The FDA approved Lynparza (olaparib) as a treatment for patients with breast cancer that has spread, and whose tumours have the inherited, or germline, mutation known as BRCA.

After a faster six-month review reserved for badly-needed new drugs, Lynparza has therefore become the first drug to treat BRCA-mutated breast cancer, and patients will be selected for treatment based on an FDA-approved test provided by Myriad Genetics.

Patients must also have tumours lacking hormone epidermal receptors (HER2-), and have been previously treated with chemotherapy.

Patients with hormone receptor (HR)-positive breast cancer should have been treated with a prior hormonal (endocrine) therapy or be considered inappropriate for endocrine treatment.

Three Poly-ADP ribose polymerase (PARP) drugs have been approved to treat BRCA-mutated, advanced ovarian cancer ovarian cancer, and Lynparza was first to market in this use too, getting FDA approval in 2014.

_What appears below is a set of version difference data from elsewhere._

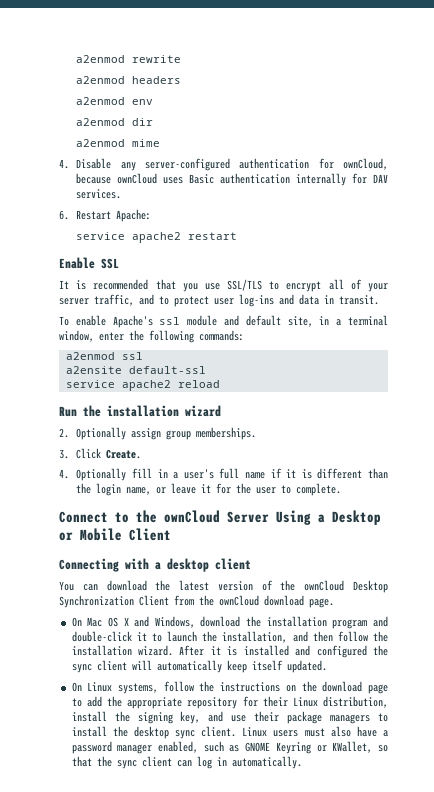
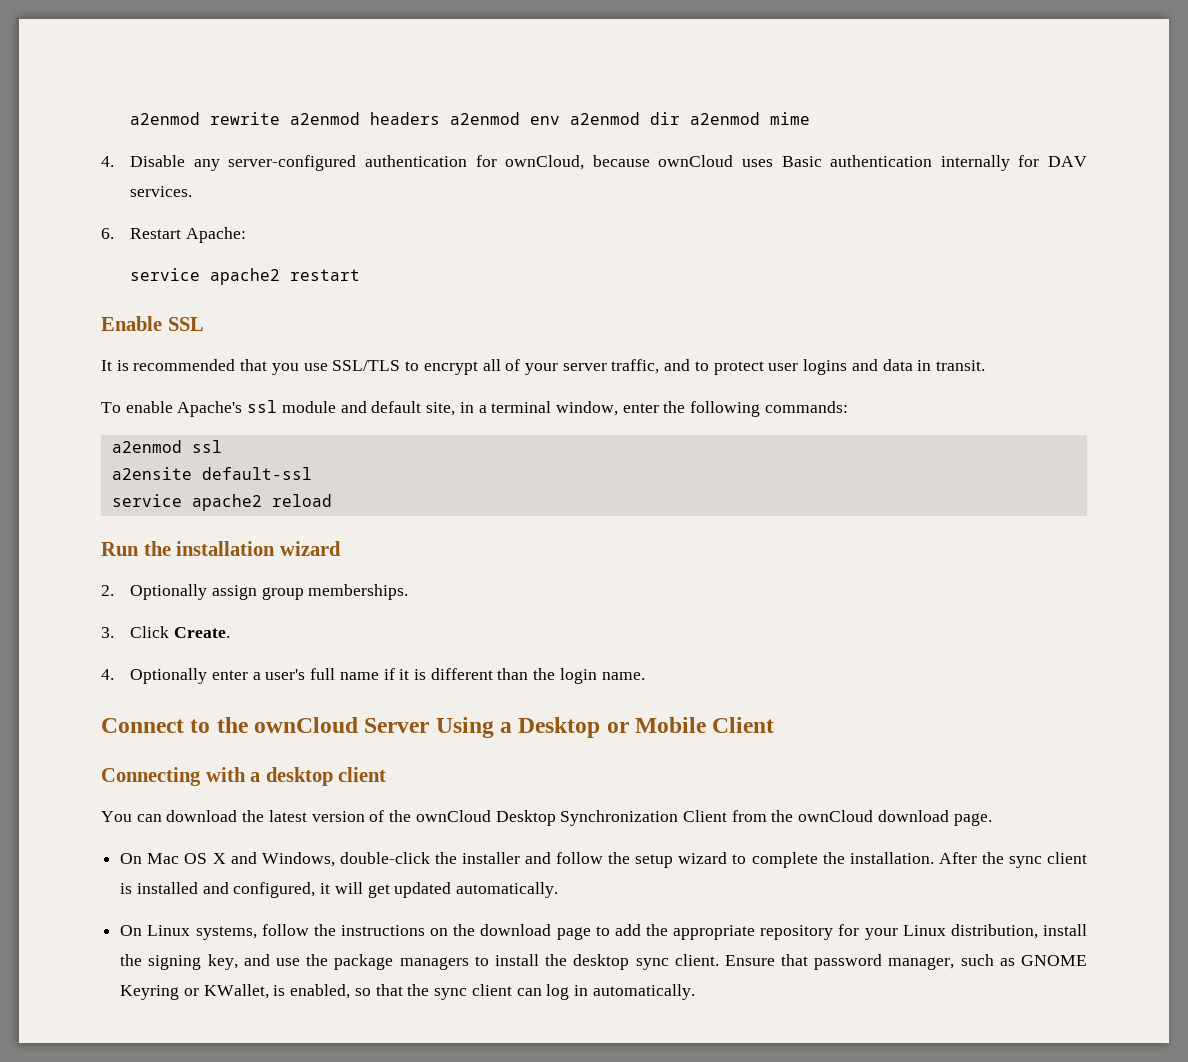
(182, 59) // -> (281, 118) none
(182, 80) // -> (441, 118) none
(154, 102) // -> (561, 120) none
(154, 122) // -> (681, 118) none
[239,294,274,307] log-ins -> [803,359,848,375] logins
[132,468,168,478] fill in -> [211,670,248,680] enter
[126,483,342,496] name, or leave it for the user to complete. -> [601,672,645,680] name.
[200,616,388,629] [71,631,388,643] [71,645,388,658] [71,660,327,673] download the installation program and double-click it to launch the installation, and then follow the installation wizard. After it is installed and configured the sync client will automatically keep itself updated. -> [339,852,1088,868] [120,882,559,898] double-click the installer and follow the setup wizard to complete the installation. After the sync client is installed and configured, it will get updated automatically.
[262,696,288,707] their -> [864,928,898,940] your
[254,711,280,722] their -> [306,954,329,966] the
[242,726,388,737] [71,741,199,754] Linux users must also have a password manager enabled, -> [724,954,955,970] Ensure that password manager,
(373, 747) none -> [273,984,351,999] is enabled,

Lynparza is also approved for maintenance treatment of patients with recurrent epithelial ovarian, fallopian tube or primary peritoneal cancer whose tumors have completely or partially responded to chemotherapy.

Clovis’ Rubraca (rucaparib) and Tesaro’s Zejula (niraparib) are its competitors in ovarian cancer, and also have plans to expand their uses.

But despite being a trailblazer in the PARP class, Lynparza is very much still a niche drug with sales of just $81m in Q3.

The safety and efficacy of Lynparza in breast cancer was based on a randomised clinical trial of 302 patients with HER2-negative metastatic breast cancer with a germline BRCA mutation.

The approval is based on the OlympiAD trial. This found olaparib delayed progression by an average of around 3 months versus chemotherapy in HER2-negative BRCA-mutated advanced breast cancer patients (7.0 months vs 4.2 months respectively).

One of the next frontiers in the PARP field is combination treatment, where the three competitors are being investigated in a range of different tumour types and settings.

These include Zejula in phase 2 trials in combination with Merck & Co.'s Keytruda for use in ovarian or breast cancer, Lynparza in combination with AZ's own immunotherapy Imfinzi in solid tumours, while Clovis' Rubraca is being studied in combination with BMS' Opdivo in prostate cancer.